Вы меня не обидели. Я был благодарен вам за вашу деликатность. Но я был раздавлен. Зачем мне работа, если я не могу быть счастлив? И тогда я решился. Мы с вами, используя генную терапию, не раз омолаживали у мышей отдельные органы. Но ещё ни разу нам не удалось проделать это с целым организмом. Как правило, в наших опытах мышь превращалась в одну большую опухоль. Но я давно «приглядывался» к ушастой аурелии. Её изучает, как вы помните, мой друг Евгений Грин. У этой медузы иногда случается обратное развитие, и взрослая особь возвращается на предыдущую стадию своего онтогенеза. Схожий механизм мы с Грином нашли и у мышей. Я долго уговаривал его сменить «подопытную мышку», и он, в конце концов, согласился…»
Значит, он в лаборатории Грина. Ольга захлопнула ноутбук и, накинув белый халат, стремительно вышла. Перед дверью в палату, она остановилась, пытаясь унять сердце. Затем вошла. За столом сидел юноша и, сдвинув брови, что-то подчеркивал в вузовском учебнике по эпигенетике. Нахмуренный лоб был до боли знакомым.
— Юрий Петрович…
Он поднял голову, и, сверкнув белыми зубами, сказал:
— Здравствуйте. Я никогда вас прежде не видел. Вы новая медсестра?
2023 г.
Химия любви
Что я знаю о странной перемене Витьки Комова? Всё! Я был свидетелем тех событий и даже соучастником, и помню каждую мелочь, хотя прошло уже полвека. Потерпите, расскажу. Только сначала ответьте, зачем вы девушки подонков любите? Острые ощущения? Непредсказуемость? Вот и Дженни Сузуки, как только появилась у нас в лаборатории экспериментальной нейробиологии, влюбилась в этого Комова. Сон из-за него потеряла. А ему на неё наплевать. Ему подавай девиц у которых ноги от ушей растут. Дженни, видите ли ростом не вышла, да ещё и склонна к полноте. Хавронья, называл он её за глаза. За такой эпитет, я готов был убить! Он, дурак, не видел, как она красива, умна и талантлива. А я видел. Но для неё, я был всего лишь жилеткой, в которую можно поплакаться. Зато этот негодяй воспользовался любовью Дженни, чтобы получить доступ к многолетним данным Семёнова, и благодаря им защитить докторскую и стать директором института. А про неё он вскоре забыл.

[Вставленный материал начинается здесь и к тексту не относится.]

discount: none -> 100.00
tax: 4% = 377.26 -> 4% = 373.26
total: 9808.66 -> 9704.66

— Всё равно он будет мой, — сказала Дженни и выложила идею, для осуществления которой требовались мои технические навыки. Она нашла способ, как на расстоянии заставить мозг вырабатывать фенилэтиламин. Не знаете, что это? Нейромедиатор. Он выбрасывается в кровь в лошадиных дозах, когда вы влюбляетесь. Именно из-за него вы ощущаете эйфорию, шквал эмоций и потребность видеть своего любимого каждую секунду. Но, увы. Это состояние длится не более трёх лет.

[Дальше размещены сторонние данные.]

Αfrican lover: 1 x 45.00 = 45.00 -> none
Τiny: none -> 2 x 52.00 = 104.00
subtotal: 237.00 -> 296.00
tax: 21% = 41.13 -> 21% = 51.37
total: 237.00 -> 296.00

Итак, мы поместили прибор в её кулон. Он включался и выключался простым нажатием пальца и действовал только, когда сапфир смотрел на собеседника, чтобы не пострадали случайные люди.

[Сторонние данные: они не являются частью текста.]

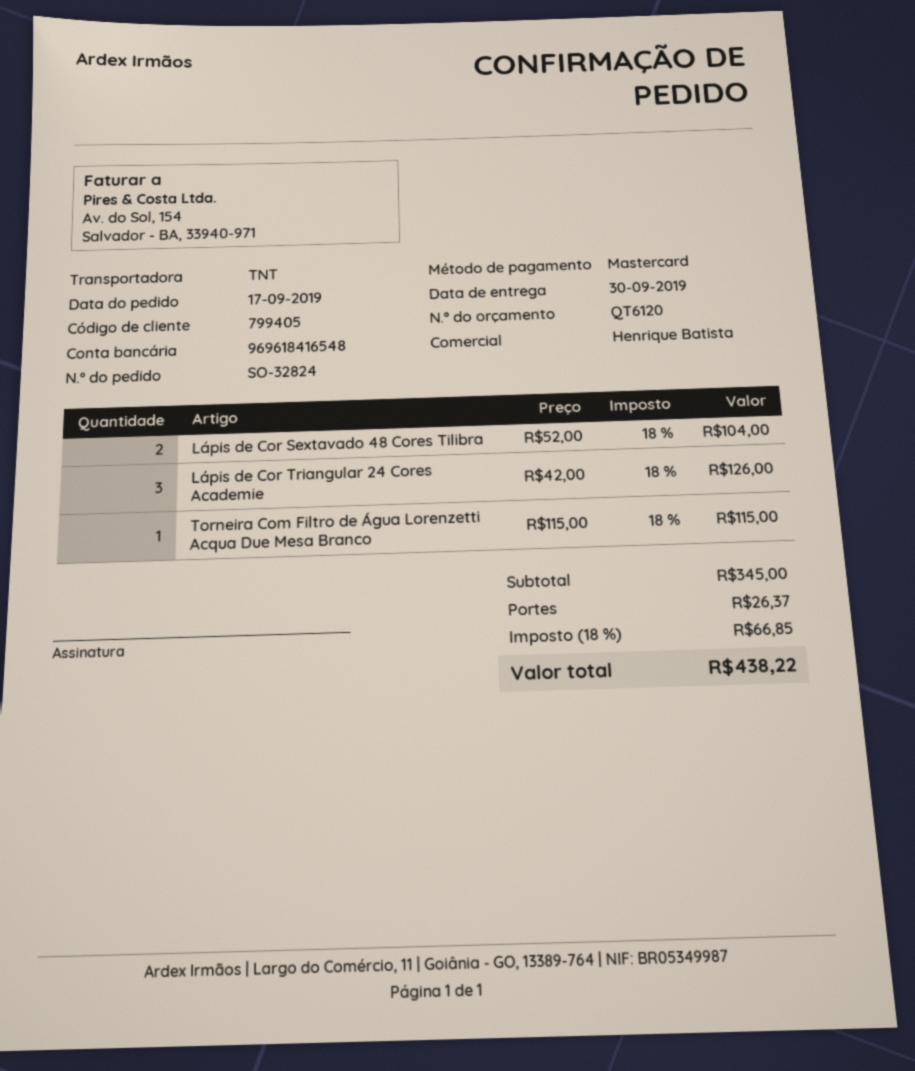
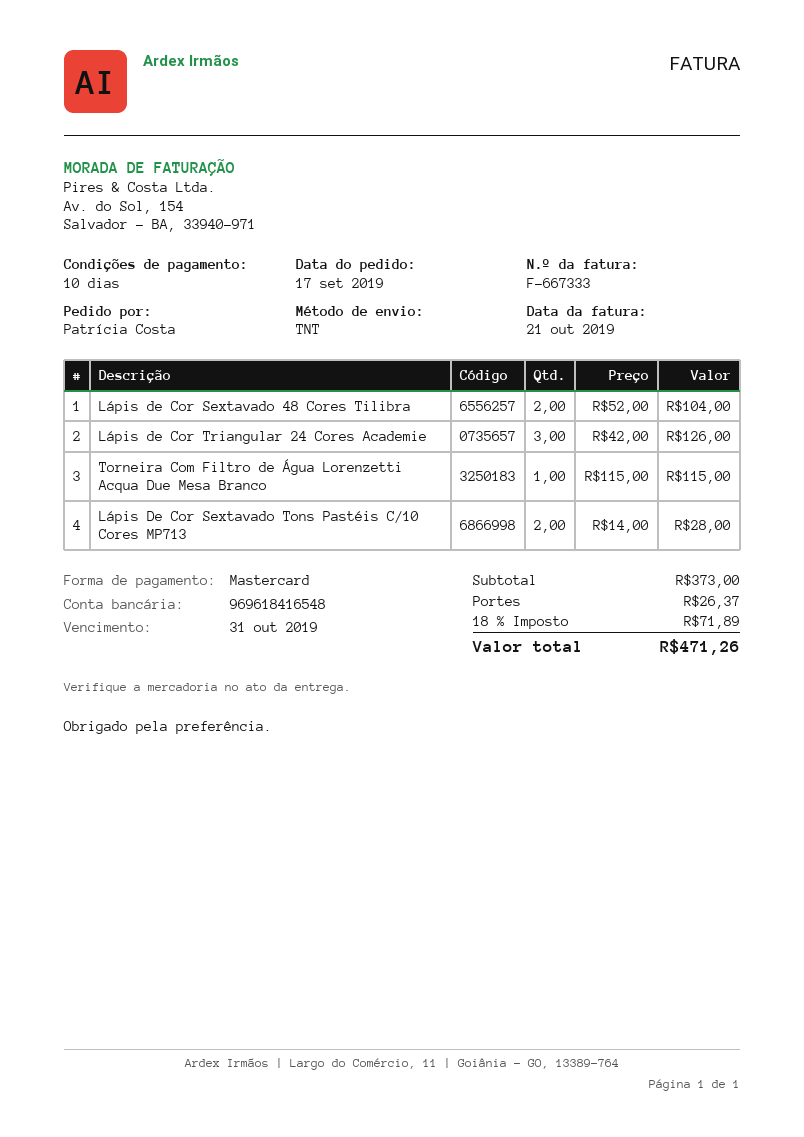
Lápis De Cor Sextavado Tons Pastéis C/10 Cores MP713: none -> 2 x 14.00 = 28.00
subtotal: 345.00 -> 373.00
tax: 18% = 66.85 -> 18% = 71.89
total: 438.22 -> 471.26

— Только обещай, что не воспользуешься моим же изобретением против меня, — попросила Дженни.
Испытание провели в тот же день за обедом. Дженни подсела к Комову и сказала, поигрывая кулоном:
— У меня есть шикарная идея для заявки на грант.
Комов сглотнул. Поправил галстук. Потянулся за чашкой.
— Обсудим после обеда, — она потрепала Виктора по руке и поднялась.
Комов с непрожёванной котлетой во рту смотрел вслед покачивающимся бёдрам маленькой японки.